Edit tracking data
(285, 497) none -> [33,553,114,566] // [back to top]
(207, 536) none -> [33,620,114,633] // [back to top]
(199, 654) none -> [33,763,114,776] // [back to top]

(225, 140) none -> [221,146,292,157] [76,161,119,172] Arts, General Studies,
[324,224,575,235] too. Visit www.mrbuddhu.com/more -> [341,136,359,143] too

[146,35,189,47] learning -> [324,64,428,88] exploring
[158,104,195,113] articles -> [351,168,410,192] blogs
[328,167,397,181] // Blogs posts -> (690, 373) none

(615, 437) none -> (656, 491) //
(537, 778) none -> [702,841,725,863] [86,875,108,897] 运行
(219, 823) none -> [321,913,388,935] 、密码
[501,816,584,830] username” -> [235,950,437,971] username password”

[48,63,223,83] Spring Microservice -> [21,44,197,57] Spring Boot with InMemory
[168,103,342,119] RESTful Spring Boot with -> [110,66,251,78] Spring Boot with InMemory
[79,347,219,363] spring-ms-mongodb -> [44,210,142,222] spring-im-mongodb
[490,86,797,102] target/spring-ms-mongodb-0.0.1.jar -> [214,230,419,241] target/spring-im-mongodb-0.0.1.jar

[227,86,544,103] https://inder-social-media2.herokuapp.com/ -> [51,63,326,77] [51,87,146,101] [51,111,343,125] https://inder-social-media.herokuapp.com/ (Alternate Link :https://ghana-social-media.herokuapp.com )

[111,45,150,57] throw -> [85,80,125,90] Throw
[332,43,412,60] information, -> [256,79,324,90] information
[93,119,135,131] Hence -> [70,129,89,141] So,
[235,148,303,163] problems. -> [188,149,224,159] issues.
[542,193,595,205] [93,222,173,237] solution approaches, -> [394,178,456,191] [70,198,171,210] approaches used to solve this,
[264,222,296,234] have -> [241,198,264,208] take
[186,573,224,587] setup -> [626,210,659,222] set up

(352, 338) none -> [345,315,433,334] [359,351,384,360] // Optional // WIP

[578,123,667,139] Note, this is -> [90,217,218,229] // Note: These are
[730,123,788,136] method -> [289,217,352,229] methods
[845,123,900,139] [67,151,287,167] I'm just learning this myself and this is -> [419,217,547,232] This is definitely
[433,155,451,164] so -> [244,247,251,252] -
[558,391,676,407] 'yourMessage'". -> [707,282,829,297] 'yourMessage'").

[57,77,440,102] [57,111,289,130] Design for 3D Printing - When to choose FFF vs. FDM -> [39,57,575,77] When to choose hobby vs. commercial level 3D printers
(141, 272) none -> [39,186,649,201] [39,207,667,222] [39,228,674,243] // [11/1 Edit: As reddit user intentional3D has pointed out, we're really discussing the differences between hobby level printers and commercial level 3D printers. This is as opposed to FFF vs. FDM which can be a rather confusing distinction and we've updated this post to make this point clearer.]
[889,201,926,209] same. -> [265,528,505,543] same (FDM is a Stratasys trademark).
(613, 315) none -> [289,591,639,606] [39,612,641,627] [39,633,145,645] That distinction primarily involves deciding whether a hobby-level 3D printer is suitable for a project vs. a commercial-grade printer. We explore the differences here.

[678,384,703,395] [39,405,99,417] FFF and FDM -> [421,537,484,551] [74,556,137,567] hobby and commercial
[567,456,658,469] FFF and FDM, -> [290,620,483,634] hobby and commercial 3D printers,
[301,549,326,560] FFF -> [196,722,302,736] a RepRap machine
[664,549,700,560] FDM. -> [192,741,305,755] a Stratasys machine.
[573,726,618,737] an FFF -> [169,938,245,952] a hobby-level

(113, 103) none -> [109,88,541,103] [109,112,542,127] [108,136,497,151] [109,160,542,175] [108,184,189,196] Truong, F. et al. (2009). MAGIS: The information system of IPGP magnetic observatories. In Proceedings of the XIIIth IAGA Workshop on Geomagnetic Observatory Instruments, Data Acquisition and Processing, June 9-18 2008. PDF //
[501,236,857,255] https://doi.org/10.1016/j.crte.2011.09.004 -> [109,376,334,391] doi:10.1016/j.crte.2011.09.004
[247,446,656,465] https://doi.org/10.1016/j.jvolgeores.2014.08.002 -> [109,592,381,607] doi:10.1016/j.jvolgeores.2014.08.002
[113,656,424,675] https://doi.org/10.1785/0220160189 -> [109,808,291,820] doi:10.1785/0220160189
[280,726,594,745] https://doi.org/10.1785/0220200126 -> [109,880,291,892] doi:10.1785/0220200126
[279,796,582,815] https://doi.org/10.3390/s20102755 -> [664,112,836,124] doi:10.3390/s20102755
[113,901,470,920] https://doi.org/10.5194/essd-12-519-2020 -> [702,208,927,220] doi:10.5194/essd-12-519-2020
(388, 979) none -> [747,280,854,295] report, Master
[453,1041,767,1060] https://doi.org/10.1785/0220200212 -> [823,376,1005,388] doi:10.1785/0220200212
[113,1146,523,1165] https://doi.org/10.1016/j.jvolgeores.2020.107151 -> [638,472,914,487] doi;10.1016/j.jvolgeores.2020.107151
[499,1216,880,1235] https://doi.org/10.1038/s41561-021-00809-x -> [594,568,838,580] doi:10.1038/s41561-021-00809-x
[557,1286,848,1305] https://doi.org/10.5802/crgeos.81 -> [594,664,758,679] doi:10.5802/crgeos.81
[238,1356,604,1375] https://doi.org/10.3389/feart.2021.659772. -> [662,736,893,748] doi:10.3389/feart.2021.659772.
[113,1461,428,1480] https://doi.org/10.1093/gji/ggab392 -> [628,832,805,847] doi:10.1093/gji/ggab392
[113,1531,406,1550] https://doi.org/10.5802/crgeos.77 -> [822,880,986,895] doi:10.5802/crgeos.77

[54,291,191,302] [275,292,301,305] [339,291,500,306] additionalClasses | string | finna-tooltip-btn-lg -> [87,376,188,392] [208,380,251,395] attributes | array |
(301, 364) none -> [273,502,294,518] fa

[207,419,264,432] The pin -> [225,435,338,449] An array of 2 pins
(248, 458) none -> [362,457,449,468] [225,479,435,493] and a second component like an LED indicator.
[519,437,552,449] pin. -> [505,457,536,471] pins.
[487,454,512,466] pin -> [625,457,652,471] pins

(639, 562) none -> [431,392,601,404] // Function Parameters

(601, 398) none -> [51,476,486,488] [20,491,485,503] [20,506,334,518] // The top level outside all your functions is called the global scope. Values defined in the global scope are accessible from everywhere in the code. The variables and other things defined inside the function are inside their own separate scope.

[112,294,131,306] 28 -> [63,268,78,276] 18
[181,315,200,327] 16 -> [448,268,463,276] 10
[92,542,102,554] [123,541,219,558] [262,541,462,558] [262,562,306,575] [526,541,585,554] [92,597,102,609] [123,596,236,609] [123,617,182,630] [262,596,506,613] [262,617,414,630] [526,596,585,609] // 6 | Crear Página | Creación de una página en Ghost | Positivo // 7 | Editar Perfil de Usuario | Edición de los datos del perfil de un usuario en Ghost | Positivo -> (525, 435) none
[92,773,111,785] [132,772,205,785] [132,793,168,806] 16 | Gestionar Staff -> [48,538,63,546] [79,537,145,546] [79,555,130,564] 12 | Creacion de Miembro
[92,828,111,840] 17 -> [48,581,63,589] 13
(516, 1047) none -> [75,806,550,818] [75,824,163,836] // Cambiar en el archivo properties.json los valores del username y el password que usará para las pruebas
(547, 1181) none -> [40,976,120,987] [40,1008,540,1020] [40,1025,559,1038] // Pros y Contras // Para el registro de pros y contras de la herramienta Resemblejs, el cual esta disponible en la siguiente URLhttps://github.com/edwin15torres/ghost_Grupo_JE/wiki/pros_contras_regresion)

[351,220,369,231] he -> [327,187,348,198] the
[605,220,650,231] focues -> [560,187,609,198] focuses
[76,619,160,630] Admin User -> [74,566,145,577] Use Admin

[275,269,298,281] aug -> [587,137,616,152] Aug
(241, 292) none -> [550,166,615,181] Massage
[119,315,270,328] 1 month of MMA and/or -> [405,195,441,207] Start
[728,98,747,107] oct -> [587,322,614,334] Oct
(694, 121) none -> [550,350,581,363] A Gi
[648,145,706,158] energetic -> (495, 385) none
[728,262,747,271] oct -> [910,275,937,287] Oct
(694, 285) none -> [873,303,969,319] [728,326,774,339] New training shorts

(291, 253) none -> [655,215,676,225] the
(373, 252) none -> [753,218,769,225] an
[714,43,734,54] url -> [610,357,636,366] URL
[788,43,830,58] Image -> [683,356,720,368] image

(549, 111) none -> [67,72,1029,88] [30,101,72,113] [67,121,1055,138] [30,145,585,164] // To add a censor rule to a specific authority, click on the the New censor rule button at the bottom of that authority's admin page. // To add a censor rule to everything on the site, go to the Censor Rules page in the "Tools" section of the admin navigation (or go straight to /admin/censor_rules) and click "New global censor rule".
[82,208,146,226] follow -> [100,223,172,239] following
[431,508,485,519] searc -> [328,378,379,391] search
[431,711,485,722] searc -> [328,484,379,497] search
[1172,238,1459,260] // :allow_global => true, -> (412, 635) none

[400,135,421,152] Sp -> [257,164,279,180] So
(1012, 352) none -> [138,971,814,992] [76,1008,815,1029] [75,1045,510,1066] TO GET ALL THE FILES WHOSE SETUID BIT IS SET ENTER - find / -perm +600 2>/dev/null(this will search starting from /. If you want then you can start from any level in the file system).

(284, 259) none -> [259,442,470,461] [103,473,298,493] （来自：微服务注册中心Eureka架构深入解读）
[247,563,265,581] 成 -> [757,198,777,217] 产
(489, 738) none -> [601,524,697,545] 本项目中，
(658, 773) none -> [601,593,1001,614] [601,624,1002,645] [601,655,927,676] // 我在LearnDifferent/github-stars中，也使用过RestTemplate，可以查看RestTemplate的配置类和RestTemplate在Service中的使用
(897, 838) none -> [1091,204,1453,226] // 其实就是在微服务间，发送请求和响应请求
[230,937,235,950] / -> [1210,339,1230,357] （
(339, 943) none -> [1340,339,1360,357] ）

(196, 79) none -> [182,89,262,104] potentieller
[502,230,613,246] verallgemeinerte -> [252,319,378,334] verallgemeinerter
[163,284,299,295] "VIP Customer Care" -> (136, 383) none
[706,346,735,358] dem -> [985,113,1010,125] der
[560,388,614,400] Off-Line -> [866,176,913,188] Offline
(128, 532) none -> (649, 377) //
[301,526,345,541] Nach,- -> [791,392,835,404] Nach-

## TASK OBJECTIVE
A word-for-word copy of the lines above from the one with "[730,123,788,136] method ->" through the one with "[57,77,440,102] [57,111,289,130] Design", inclusive, is the only output wanted.

## ANSWER FOR THE TASK
[730,123,788,136] method -> [289,217,352,229] methods
[845,123,900,139] [67,151,287,167] I'm just learning this myself and this is -> [419,217,547,232] This is definitely
[433,155,451,164] so -> [244,247,251,252] -
[558,391,676,407] 'yourMessage'". -> [707,282,829,297] 'yourMessage'").

[57,77,440,102] [57,111,289,130] Design for 3D Printing - When to choose FFF vs. FDM -> [39,57,575,77] When to choose hobby vs. commercial level 3D printers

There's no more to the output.